PROVIDED ENTRIES -
------------------------
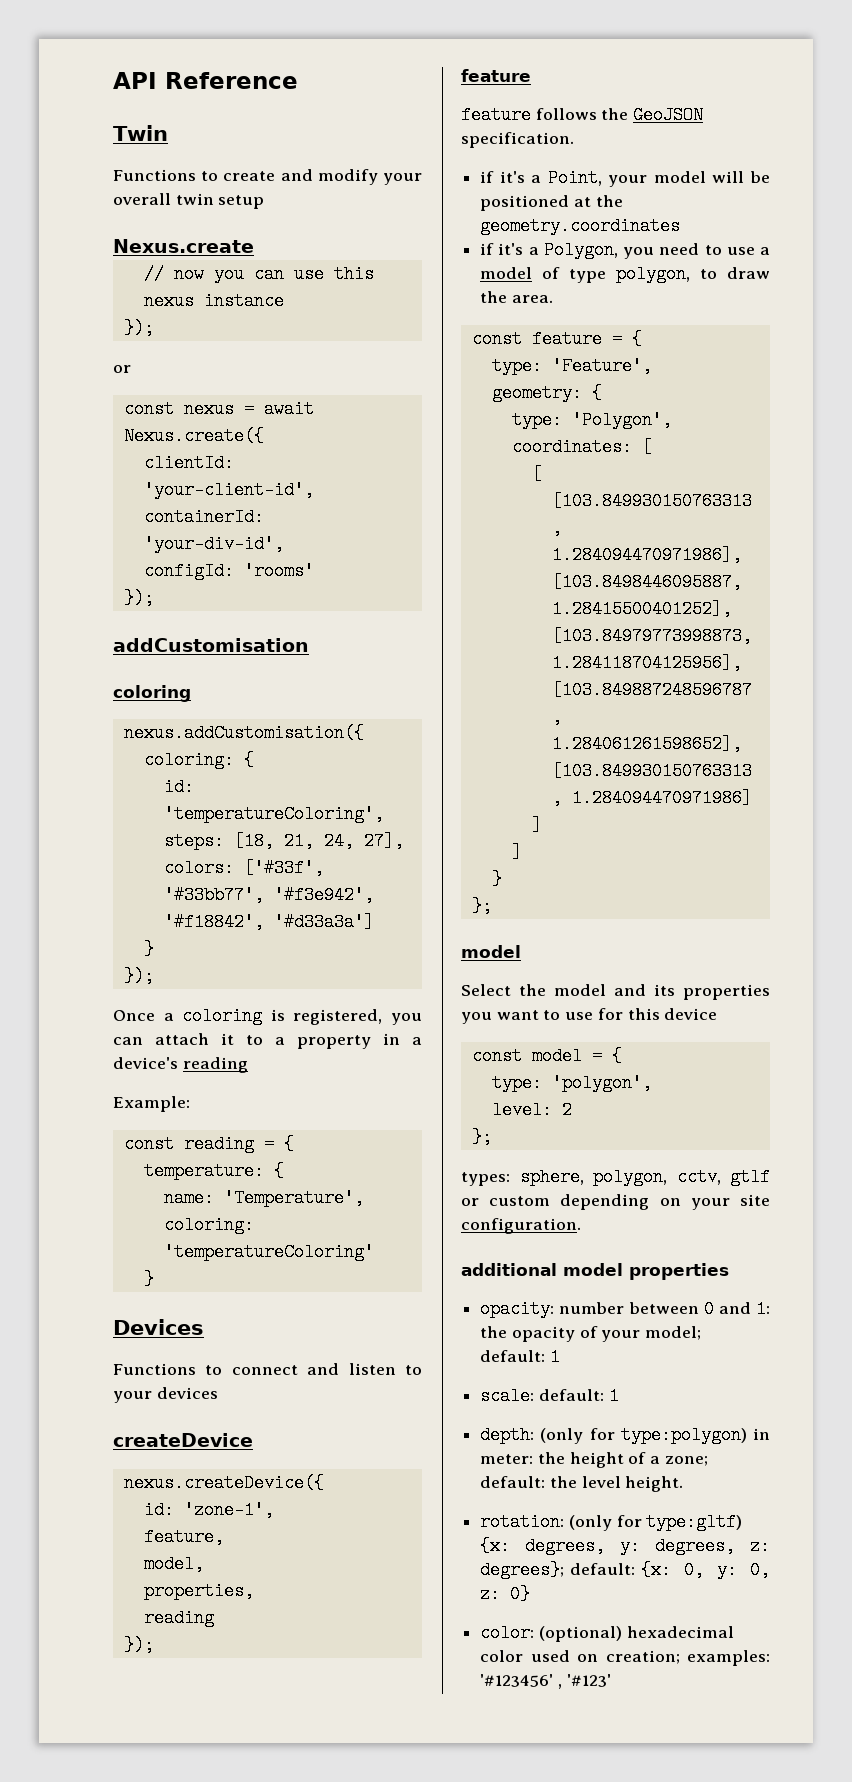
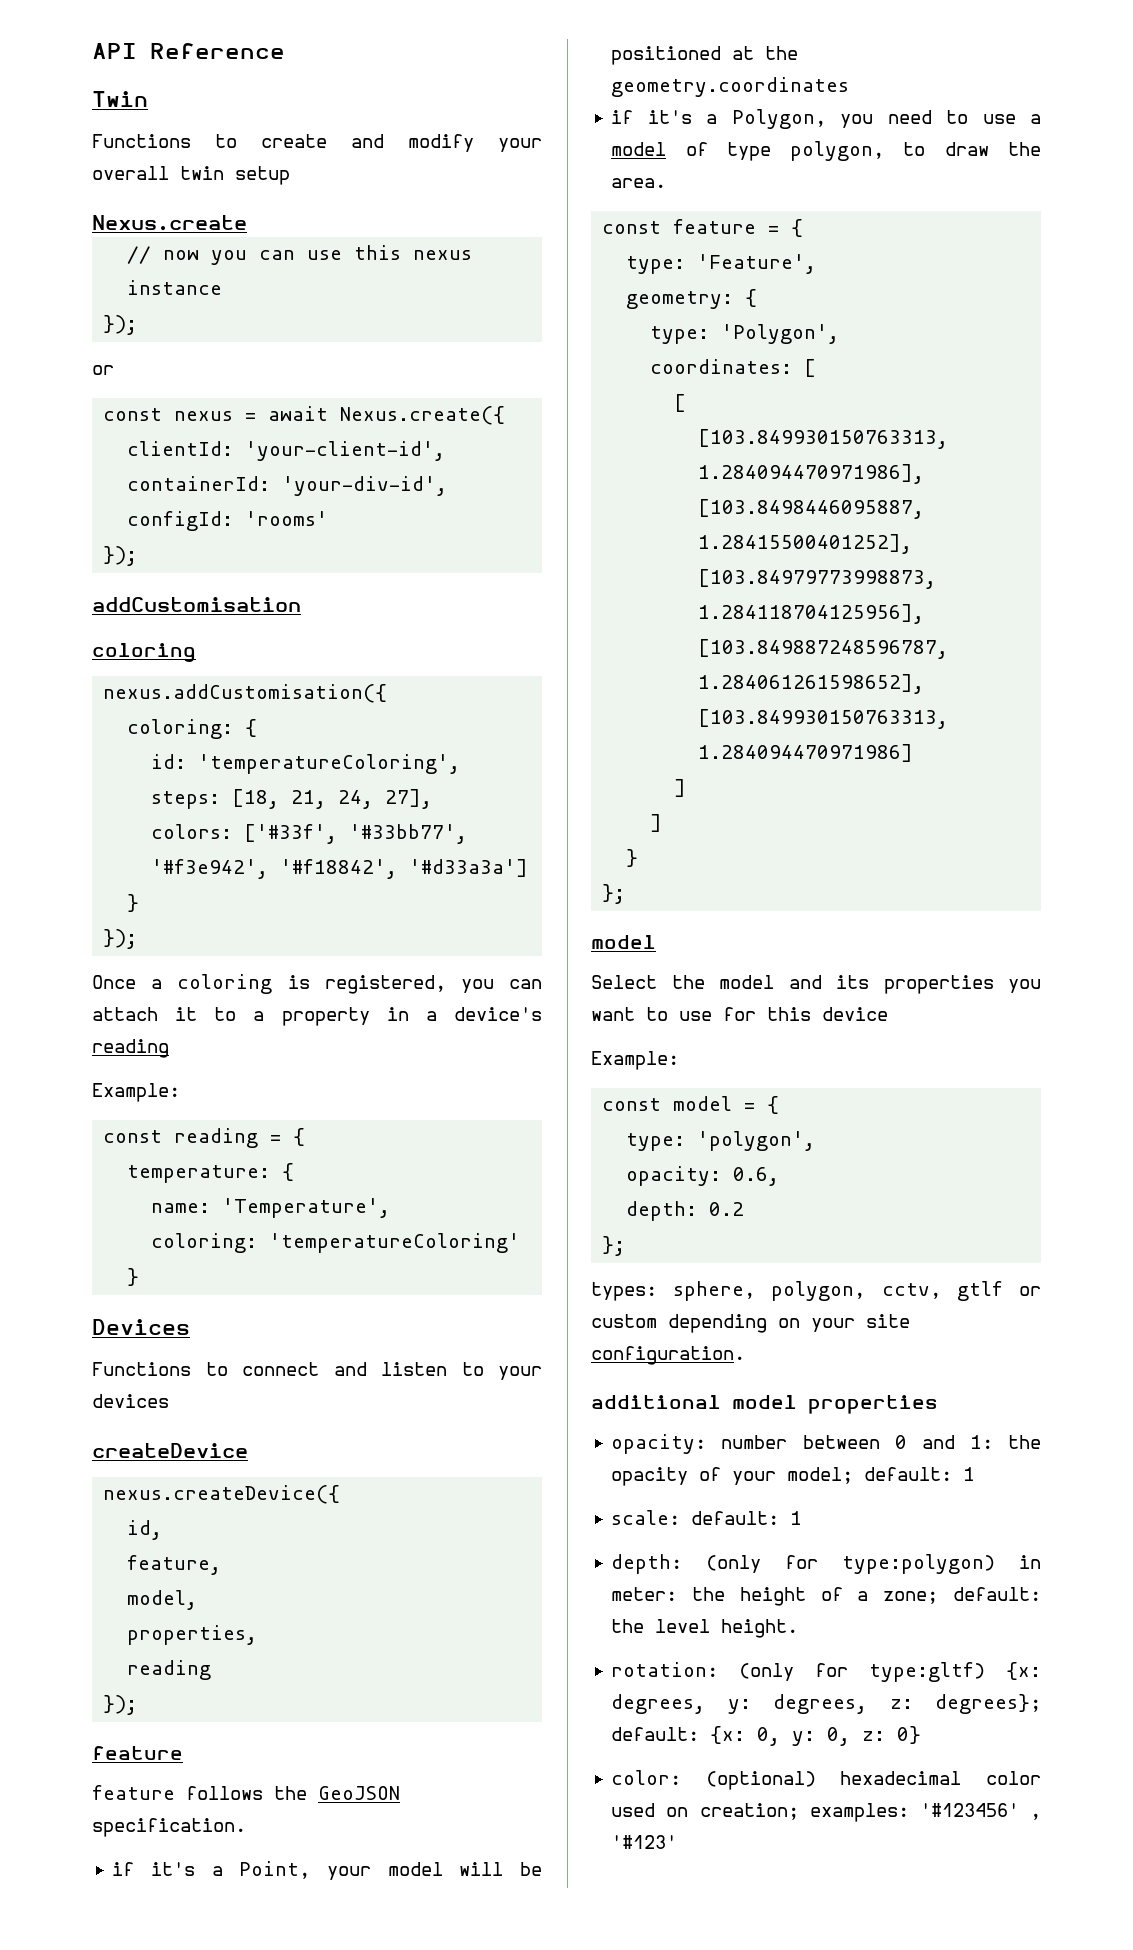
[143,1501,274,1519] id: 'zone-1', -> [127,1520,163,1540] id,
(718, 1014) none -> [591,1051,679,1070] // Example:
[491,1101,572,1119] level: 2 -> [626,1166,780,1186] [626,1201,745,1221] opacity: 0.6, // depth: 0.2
------------------------
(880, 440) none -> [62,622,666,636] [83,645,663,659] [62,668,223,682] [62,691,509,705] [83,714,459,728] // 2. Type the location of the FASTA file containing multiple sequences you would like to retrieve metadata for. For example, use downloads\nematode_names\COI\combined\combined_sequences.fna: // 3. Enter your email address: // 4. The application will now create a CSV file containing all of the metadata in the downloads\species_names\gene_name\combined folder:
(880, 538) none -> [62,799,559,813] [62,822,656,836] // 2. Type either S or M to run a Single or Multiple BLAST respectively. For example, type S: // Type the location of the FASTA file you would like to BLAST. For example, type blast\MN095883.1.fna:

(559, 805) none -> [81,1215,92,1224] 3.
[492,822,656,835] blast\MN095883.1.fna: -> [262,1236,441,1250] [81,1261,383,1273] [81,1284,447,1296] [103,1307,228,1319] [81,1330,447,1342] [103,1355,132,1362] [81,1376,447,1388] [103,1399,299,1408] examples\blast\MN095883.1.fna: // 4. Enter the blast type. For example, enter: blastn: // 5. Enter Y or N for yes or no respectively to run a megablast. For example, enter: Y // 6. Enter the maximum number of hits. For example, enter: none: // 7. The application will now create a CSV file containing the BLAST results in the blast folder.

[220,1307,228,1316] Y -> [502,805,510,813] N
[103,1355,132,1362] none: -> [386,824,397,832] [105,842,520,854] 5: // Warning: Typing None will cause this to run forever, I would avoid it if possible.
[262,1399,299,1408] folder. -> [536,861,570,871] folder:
------------------------
ABOUT THIS EXERCISE -
Using the data above, transcribe the lines that run from the line with "[143,1501,274,1519] id: 'zone-1', ->" to the line with "[491,1101,572,1119] level: 2", both ends kept, and output nothing else.

TASK OUTPUT -
[143,1501,274,1519] id: 'zone-1', -> [127,1520,163,1540] id,
(718, 1014) none -> [591,1051,679,1070] // Example:
[491,1101,572,1119] level: 2 -> [626,1166,780,1186] [626,1201,745,1221] opacity: 0.6, // depth: 0.2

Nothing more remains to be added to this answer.